* Your goal: All of the data, word for word and free of pictures, is the expected result.

* Entries supplied:
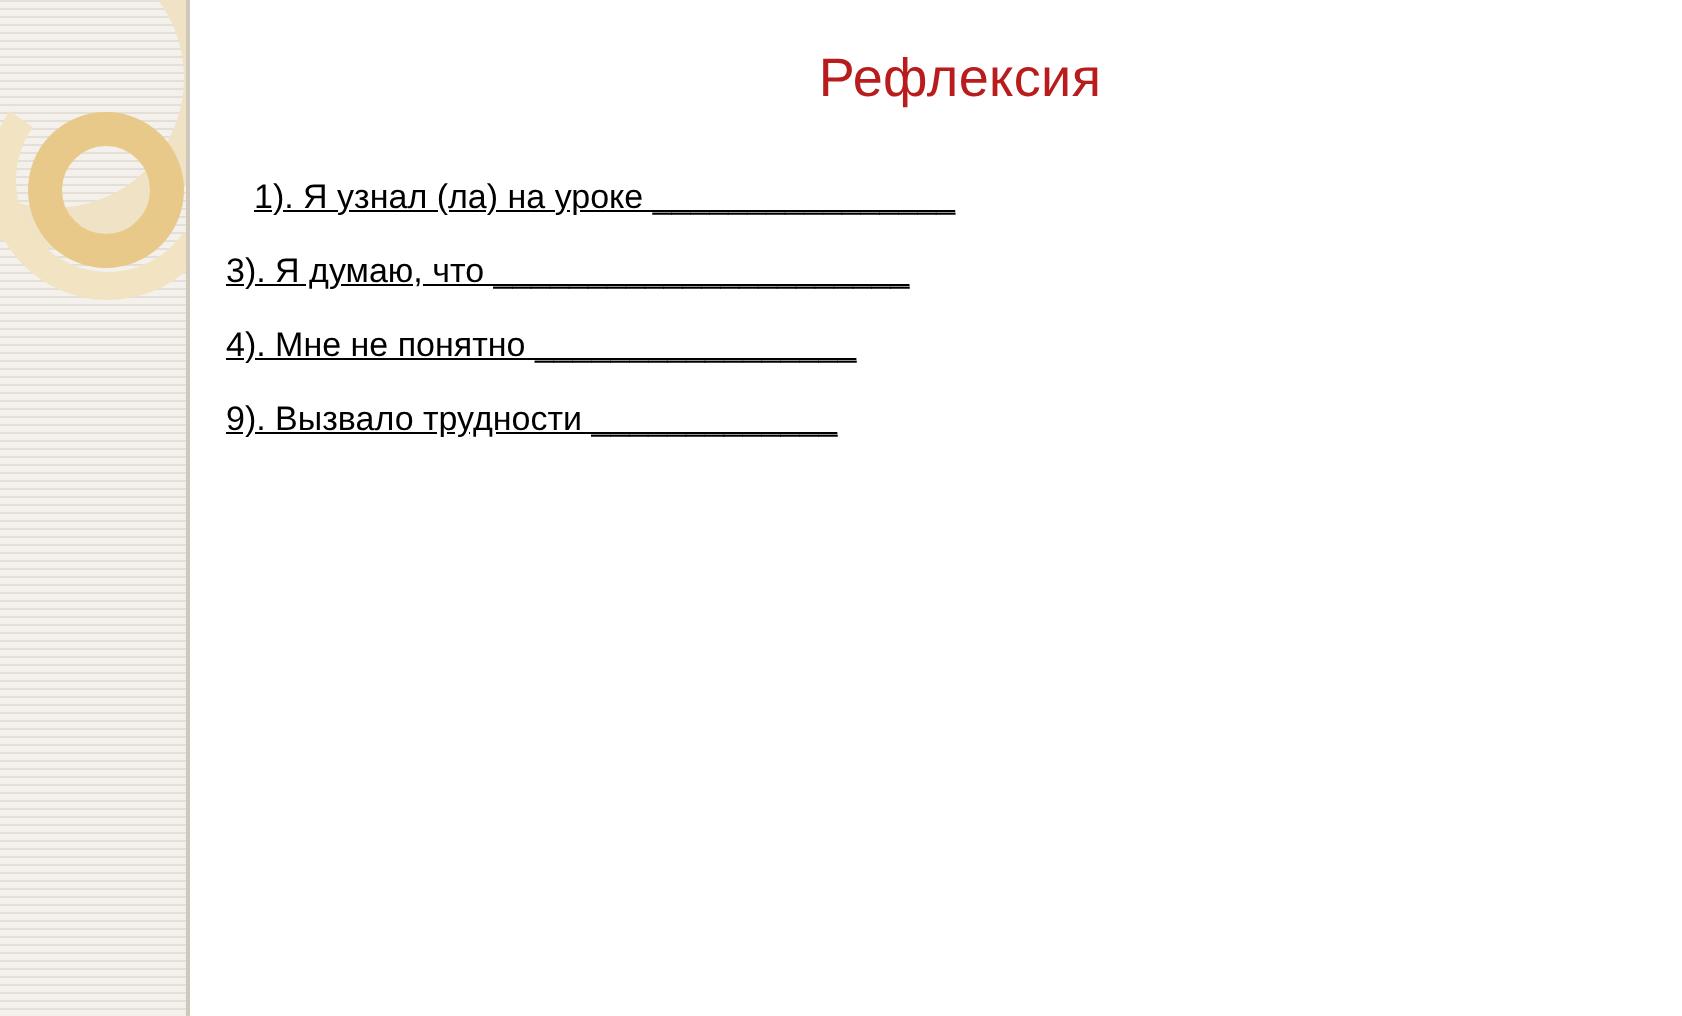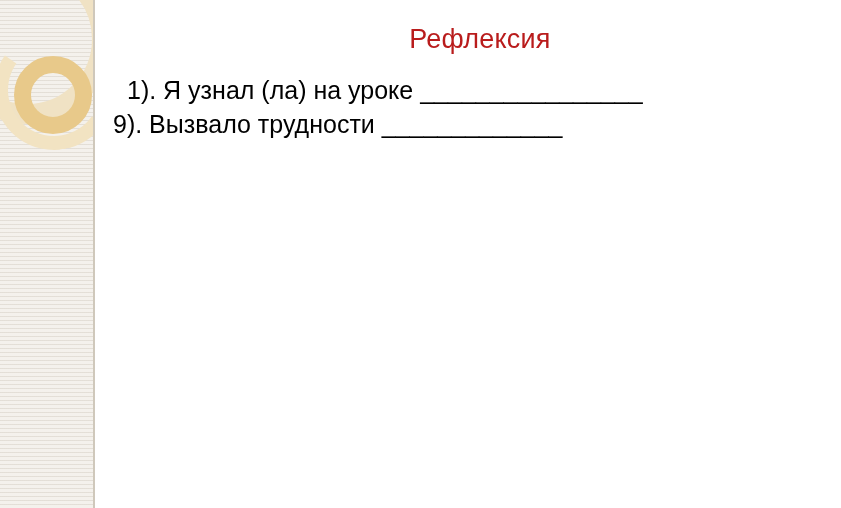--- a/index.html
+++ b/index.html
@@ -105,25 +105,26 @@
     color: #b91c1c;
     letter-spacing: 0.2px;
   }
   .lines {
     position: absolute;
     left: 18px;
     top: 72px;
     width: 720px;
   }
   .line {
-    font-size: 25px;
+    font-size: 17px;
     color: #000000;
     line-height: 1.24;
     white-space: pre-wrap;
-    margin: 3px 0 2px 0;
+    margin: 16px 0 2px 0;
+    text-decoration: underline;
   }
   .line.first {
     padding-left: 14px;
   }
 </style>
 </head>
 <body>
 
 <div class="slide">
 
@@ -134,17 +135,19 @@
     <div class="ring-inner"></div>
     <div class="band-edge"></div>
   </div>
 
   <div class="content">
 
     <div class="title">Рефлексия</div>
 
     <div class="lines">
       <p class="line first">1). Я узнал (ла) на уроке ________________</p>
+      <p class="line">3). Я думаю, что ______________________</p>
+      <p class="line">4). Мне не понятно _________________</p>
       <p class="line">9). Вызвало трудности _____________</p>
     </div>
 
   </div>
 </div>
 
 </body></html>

* Task solution:
--- a/index.html
+++ b/index.html
@@ -105,25 +105,26 @@
     color: #b91c1c;
     letter-spacing: 0.2px;
   }
   .lines {
     position: absolute;
     left: 18px;
     top: 72px;
     width: 720px;
   }
   .line {
-    font-size: 25px;
+    font-size: 17px;
     color: #000000;
     line-height: 1.24;
     white-space: pre-wrap;
-    margin: 3px 0 2px 0;
+    margin: 16px 0 2px 0;
+    text-decoration: underline;
   }
   .line.first {
     padding-left: 14px;
   }
 </style>
 </head>
 <body>
 
 <div class="slide">
 
@@ -134,17 +135,19 @@
     <div class="ring-inner"></div>
     <div class="band-edge"></div>
   </div>
 
   <div class="content">
 
     <div class="title">Рефлексия</div>
 
     <div class="lines">
       <p class="line first">1). Я узнал (ла) на уроке ________________</p>
+      <p class="line">3). Я думаю, что ______________________</p>
+      <p class="line">4). Мне не понятно _________________</p>
       <p class="line">9). Вызвало трудности _____________</p>
     </div>
 
   </div>
 </div>
 
 </body></html>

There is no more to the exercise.